Un cataclysme subtil orchestré de main de maître par un
Norman Spinrad au sommet de sa forme.
Publié en novembre 2012, « le temps du rêve » est le troisième ouvrage de
Norman Spinrad, après «
Il est parmi nous » et «
Oussama », à être paru D'ABORD en français, avant de trouver, le cas échéant, son éditeur américain. Une situation rare, qui mérite au passage un hommage à l'audace de l'éditrice de Fayard, Lilas Seewald, en la matière.
De quoi réjouir en tout cas le lecteur français, car l'auteur nous livre ici son meilleur titre depuis très longtemps, associant l'intelligence pénétrante qui est souvent sa marque de fabrique, comme dans «
Il est parmi nous » (2009), «
Bleue comme une orange » (1999) ou encore «
le printemps russe » (1991), pour n'évoquer que des romans écrits ces vingt dernières années – mais développant de surcroît ici une densité d'écriture, une maîtrise précise et concise de la langue qui renvoie cette fois à des textes plus anciens tels «
Rock Machine » (1987) voire son mythique «
Jack Barron et l'éternité » (1969).
Racontée entièrement à la deuxième personne, dans un choc narratif qui n'a rien de gratuit, l'expérience que vous allez vivre est celle de la Dreammaster 301, la première machine à rêver opérationnelle, qui vous permet – enfin ! – de vivre des rêves choisis et performants, plutôt que d'être livré aux aléas de votre inconscient individuel…
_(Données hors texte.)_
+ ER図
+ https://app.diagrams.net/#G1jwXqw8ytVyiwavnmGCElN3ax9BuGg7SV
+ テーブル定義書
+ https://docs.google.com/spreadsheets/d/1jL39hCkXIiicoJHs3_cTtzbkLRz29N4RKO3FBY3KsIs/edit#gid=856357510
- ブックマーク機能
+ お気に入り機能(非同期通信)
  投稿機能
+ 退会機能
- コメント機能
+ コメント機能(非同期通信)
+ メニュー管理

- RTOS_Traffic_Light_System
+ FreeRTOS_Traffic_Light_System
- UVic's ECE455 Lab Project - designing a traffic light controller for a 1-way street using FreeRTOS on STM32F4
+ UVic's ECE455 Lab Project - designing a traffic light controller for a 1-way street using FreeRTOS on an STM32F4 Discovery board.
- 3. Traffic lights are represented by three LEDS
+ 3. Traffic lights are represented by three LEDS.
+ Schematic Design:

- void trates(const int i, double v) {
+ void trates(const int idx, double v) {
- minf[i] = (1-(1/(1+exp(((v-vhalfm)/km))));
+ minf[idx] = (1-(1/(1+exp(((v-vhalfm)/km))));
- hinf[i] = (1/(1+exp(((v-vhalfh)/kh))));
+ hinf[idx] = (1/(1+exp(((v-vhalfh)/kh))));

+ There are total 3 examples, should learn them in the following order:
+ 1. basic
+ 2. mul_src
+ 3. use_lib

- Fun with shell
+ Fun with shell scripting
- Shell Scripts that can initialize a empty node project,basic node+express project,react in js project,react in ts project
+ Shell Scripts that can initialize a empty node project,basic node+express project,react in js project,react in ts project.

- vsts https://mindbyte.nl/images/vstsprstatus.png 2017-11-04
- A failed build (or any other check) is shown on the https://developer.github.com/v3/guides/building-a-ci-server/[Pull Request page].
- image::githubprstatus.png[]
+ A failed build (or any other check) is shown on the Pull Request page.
Sans aucune explication dissertative (car l'un des grands charmes de ce roman est son caractère direct, brut : l'intégralité de l'effort d'interprétation et de mise en perspective y repose sur le lecteur, abandonné, seul, face à sa bénéfique machine – si l'on excepte l'assistance automatique intégrée au logiciel...), la procédure même du rêve immersif rappellera bien entendu certains thèmes dickiens parmi les plus durs, de l'infiltration / pollution irrépressible du « Dieu venu du Centaure » au partage pour le moins risqué de «
Au bout du labyrinthe » (qui se trouve être aussi l'un de mes romans préférés de
Philip K. Dick).
Deux interrogations majeures parcourent – me semble-t-il - tout le texte, comme un filigrane plus ou moins apparent selon les moments. Une première question est flagrante, sur le pouvoir de l'énergie marchande, quasi désespérée, se lançant à la conquête de nouveaux (derniers ?) espaces imaginables pour l' « entertainment » commercialisable. Une deuxième question est plus insidieuse, et d'une certaine manière beaucoup plus dérangeante, celle de la force des archétypes collectifs contemporains qui forment la « pop culture », imprégnant tout un chacun de cet « inconscient post-moderne », si bien analysé par
Fredric Jameson, si magnifiquement malaxé par les auteurs magiques que peuvent être
Rodrigo Fresan,
Tommaso Pincio,
Claro,
Arkady Knight,
Jean-Marc Agrati, ou bien sûr,
Thomas Pynchon. Force ludique le plus souvent, critique parfois, mais dont l'aspect délétère méritait d'être… plus amplement testé !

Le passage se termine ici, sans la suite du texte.